Untuk menghormati komunitas queer, hampir tidak mungkin ada unsur kesembronoan dalam cerita ini karena takut meremehkan dan salah mengartikan isu dan orang-orang yang terlibat. Satu-satunya karakter yang berpotensi menarik dan dapat diterima mungkin adalah tokoh antagonis Fury, tetapi bahkan ia harus disensor dan diratakan tanpa kualitas yang dapat menebusnya sehingga pemirsa yang lebih muda akan memahami bahwa ia buruk karena bersifat homofobik.
Mungkin hanya sedikit orang yang benar-benar tertarik mengajak anaknya menonton film jenis ini, namun wajar saja jika kebanyakan orang menolak. Bukan karena mereka tidak peduli dengan kaum gay, tapi karena film ini tidak ada humor, membosankan, dan merendahkan. Seperti yang dikenang dalam “South Park”, hal baru dalam “memasukkan cewek dan menjadikannya timpang dan gay” tidak berhasil – dan tidak pernah berhasil.

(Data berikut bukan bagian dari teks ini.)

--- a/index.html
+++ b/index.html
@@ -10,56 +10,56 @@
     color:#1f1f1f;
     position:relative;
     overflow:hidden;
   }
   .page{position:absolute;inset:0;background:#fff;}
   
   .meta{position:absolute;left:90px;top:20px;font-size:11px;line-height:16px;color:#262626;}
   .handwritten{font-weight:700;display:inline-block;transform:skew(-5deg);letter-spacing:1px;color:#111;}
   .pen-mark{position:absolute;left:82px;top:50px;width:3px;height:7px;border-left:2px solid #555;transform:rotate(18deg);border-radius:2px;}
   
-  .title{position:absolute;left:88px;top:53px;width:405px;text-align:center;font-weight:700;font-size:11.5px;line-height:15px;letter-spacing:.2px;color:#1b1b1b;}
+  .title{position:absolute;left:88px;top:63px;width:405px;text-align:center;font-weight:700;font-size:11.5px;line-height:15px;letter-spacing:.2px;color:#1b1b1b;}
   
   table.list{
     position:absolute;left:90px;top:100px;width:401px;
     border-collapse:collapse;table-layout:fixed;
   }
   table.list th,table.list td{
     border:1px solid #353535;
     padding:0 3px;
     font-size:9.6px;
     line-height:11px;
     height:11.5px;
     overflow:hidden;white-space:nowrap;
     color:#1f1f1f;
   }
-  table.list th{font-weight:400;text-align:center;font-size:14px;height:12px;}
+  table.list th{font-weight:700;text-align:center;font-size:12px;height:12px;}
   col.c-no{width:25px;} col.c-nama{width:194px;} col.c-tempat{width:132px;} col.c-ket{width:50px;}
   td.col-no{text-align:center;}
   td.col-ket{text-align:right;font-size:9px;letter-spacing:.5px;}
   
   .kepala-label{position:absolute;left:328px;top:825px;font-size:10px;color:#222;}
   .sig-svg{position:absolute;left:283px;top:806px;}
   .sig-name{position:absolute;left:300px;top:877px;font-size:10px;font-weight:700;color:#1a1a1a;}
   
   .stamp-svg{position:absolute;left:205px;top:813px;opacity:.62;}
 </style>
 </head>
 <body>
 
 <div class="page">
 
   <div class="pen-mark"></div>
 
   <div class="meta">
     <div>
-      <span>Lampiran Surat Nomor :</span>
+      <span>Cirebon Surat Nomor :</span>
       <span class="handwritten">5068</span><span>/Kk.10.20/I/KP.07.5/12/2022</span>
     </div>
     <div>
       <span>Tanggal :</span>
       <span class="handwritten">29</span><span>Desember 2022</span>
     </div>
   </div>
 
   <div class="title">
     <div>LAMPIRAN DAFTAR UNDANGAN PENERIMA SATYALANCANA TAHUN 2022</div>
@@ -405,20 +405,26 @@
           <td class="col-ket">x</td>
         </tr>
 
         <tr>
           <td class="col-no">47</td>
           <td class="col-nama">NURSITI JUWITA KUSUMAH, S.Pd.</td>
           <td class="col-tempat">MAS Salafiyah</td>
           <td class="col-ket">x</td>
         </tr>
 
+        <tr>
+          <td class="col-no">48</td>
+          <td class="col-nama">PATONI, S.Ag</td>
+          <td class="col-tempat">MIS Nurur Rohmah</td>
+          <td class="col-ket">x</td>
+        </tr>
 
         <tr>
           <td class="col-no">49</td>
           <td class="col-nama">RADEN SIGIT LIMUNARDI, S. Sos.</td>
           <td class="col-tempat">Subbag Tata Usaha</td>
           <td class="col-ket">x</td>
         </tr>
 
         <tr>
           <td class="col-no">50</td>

Namun, karyawan Pixar yang tidak puas mengeluh bahwa mereka “mungkin tidak akan pernah melihat karakter gay utama dalam film Pixar.” Tentu saja, mereka akan melihat banyak karakter gay di tempat lain, tapi Docter dan para pemimpin berkepala dingin lainnya di Pixar menyadari bahwa pendekatan ini tidak cocok untuk film keluarga. Mereka menganut kepercayaan kuno bahwa hiburan bukanlah tentang memajukan kemajuan atau mengindoktrinasi penonton muda, namun tentang menceritakan kisah-kisah yang dapat dipahami dan dinikmati semua orang. Hal ini bertujuan untuk menyatukan orang-orang untuk menikmati pengalaman artistik yang mengekspresikan rasa kemanusiaan mereka. Yang terpenting, ini tentang menghasilkan uang.
Sampai para pekerja kreatif masa kini memahami hal ini dan menyesuaikan ekspektasi mereka, mereka akan terus menyaksikan kemerosotan industri mereka.